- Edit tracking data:

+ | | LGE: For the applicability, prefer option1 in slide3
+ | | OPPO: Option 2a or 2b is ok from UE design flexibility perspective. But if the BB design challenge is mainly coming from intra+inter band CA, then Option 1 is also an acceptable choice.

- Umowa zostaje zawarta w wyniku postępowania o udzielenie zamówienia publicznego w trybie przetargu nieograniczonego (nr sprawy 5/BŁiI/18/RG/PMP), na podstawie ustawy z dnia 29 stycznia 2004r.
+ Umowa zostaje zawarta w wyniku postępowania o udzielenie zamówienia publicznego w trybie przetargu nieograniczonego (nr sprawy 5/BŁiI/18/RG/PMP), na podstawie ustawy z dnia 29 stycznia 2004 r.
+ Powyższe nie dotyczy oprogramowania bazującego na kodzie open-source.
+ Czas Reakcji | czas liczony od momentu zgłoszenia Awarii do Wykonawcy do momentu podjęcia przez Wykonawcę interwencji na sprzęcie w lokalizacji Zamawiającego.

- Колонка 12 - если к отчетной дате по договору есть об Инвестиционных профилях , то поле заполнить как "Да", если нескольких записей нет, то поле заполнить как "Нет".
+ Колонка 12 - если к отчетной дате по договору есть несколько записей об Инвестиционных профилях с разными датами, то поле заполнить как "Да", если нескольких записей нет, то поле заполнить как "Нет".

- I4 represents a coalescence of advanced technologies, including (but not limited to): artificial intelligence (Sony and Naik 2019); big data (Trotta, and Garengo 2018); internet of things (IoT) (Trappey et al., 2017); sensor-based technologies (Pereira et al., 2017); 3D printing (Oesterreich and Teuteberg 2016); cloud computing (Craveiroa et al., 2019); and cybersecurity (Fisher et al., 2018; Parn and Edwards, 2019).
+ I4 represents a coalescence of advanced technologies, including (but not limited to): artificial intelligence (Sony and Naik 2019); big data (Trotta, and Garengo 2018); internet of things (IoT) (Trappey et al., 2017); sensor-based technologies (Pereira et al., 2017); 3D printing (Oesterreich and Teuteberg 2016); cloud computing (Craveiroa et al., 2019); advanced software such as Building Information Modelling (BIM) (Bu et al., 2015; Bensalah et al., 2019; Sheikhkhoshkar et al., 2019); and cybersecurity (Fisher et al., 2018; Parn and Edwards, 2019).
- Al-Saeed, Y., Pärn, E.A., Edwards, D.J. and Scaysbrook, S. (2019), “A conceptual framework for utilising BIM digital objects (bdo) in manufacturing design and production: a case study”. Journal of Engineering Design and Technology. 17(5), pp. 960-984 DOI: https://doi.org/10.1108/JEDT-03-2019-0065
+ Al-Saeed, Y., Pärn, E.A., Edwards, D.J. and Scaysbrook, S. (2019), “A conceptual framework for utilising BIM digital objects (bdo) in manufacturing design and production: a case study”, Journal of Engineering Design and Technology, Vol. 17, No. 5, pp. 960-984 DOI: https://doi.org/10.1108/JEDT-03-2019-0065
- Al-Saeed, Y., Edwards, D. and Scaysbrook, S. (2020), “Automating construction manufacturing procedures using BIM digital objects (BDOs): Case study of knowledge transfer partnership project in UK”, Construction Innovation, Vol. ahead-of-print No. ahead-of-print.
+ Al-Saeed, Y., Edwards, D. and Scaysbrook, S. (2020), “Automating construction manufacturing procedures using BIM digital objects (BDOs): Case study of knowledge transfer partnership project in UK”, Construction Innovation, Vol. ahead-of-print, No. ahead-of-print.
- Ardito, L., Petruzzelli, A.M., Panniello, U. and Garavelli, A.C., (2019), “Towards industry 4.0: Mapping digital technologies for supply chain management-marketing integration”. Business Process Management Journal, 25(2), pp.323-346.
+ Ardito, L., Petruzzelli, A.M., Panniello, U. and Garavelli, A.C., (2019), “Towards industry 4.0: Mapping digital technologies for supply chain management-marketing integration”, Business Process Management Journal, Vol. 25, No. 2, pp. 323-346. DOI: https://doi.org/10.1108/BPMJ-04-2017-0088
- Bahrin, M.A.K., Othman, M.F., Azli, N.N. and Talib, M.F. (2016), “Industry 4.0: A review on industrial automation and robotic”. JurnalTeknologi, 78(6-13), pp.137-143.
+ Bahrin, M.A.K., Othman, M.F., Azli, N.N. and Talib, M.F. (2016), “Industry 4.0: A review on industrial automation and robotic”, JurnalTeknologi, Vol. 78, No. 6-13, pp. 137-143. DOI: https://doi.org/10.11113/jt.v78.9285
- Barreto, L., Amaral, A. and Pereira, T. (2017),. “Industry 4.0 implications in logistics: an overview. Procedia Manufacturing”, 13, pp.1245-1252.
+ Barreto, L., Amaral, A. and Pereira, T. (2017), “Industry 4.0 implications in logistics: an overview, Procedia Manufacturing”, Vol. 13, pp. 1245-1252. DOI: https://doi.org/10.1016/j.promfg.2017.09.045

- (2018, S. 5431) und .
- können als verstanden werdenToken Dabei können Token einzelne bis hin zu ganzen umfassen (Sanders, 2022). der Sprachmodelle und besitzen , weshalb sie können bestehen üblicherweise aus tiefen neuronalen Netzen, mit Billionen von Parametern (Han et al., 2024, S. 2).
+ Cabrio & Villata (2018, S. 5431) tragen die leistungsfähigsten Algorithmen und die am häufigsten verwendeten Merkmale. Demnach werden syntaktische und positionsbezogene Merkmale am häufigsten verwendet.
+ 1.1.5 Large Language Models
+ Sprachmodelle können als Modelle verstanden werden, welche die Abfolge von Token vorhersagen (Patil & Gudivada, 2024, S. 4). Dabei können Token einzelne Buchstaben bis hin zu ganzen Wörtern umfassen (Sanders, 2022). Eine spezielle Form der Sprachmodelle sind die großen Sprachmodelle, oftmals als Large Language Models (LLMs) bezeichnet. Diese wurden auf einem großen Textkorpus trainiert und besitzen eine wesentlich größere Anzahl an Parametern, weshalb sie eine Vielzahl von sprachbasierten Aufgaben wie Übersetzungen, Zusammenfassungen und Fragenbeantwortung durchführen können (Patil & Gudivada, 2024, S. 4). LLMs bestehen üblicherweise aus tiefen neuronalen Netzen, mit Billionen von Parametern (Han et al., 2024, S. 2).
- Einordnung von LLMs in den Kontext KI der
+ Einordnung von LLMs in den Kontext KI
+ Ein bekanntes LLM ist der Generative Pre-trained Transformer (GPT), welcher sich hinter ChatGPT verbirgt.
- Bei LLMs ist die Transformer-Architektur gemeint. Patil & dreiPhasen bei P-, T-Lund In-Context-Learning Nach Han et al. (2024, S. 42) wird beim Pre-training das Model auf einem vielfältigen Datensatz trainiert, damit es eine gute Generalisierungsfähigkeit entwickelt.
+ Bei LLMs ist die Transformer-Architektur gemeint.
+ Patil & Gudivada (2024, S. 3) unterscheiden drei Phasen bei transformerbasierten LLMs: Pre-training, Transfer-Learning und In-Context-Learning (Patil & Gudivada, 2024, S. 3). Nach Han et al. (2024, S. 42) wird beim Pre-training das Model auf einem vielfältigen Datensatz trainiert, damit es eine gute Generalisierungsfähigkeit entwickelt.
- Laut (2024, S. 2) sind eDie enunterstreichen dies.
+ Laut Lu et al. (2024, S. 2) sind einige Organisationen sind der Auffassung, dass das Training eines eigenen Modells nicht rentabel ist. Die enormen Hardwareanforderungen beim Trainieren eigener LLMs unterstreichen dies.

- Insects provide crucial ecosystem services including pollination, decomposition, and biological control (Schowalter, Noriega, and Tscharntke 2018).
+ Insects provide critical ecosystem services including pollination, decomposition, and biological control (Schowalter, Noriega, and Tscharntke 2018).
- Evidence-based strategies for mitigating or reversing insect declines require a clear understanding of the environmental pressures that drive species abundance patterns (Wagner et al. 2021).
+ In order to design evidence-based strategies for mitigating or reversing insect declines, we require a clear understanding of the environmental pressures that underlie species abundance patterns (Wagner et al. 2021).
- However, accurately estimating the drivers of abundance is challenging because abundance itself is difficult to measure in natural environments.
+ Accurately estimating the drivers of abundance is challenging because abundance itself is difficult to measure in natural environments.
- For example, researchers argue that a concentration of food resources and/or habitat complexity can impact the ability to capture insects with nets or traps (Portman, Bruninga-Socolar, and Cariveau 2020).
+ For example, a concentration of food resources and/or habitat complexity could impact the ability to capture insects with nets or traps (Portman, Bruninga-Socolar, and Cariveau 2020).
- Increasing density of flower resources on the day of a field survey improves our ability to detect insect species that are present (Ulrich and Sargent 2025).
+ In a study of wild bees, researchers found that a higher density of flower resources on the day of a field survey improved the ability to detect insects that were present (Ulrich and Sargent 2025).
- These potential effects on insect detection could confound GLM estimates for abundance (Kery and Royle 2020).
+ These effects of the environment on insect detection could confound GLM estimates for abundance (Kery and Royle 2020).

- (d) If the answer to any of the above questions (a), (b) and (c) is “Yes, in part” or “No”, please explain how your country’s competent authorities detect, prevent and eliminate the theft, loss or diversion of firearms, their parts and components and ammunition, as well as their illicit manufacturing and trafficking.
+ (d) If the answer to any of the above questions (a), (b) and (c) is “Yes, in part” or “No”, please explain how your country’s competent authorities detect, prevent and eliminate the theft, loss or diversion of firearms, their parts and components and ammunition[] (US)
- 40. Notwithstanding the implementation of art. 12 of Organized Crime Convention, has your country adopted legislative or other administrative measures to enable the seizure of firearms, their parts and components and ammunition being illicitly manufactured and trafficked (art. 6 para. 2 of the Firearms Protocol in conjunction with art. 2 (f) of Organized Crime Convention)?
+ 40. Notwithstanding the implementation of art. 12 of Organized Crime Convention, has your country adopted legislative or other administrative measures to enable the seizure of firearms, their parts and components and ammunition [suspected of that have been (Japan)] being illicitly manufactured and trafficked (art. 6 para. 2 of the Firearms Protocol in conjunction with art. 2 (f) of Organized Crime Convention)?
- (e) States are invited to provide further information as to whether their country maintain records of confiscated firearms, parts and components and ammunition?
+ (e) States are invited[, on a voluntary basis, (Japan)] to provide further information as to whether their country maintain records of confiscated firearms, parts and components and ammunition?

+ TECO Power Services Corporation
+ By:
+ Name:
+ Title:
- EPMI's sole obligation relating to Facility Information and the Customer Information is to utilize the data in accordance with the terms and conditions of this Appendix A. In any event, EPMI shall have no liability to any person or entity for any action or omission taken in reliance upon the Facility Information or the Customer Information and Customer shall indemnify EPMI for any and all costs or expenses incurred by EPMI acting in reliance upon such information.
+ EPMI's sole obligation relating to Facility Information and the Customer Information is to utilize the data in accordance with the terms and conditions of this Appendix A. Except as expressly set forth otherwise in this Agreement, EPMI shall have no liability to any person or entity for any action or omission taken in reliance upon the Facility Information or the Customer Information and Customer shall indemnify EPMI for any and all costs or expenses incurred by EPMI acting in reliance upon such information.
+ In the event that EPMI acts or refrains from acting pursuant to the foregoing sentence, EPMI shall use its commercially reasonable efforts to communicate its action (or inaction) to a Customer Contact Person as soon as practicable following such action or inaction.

- What is needed:
One figure is all that is needed: the number of lines above in which the word "Token" appears.

- Response to the exercise:
2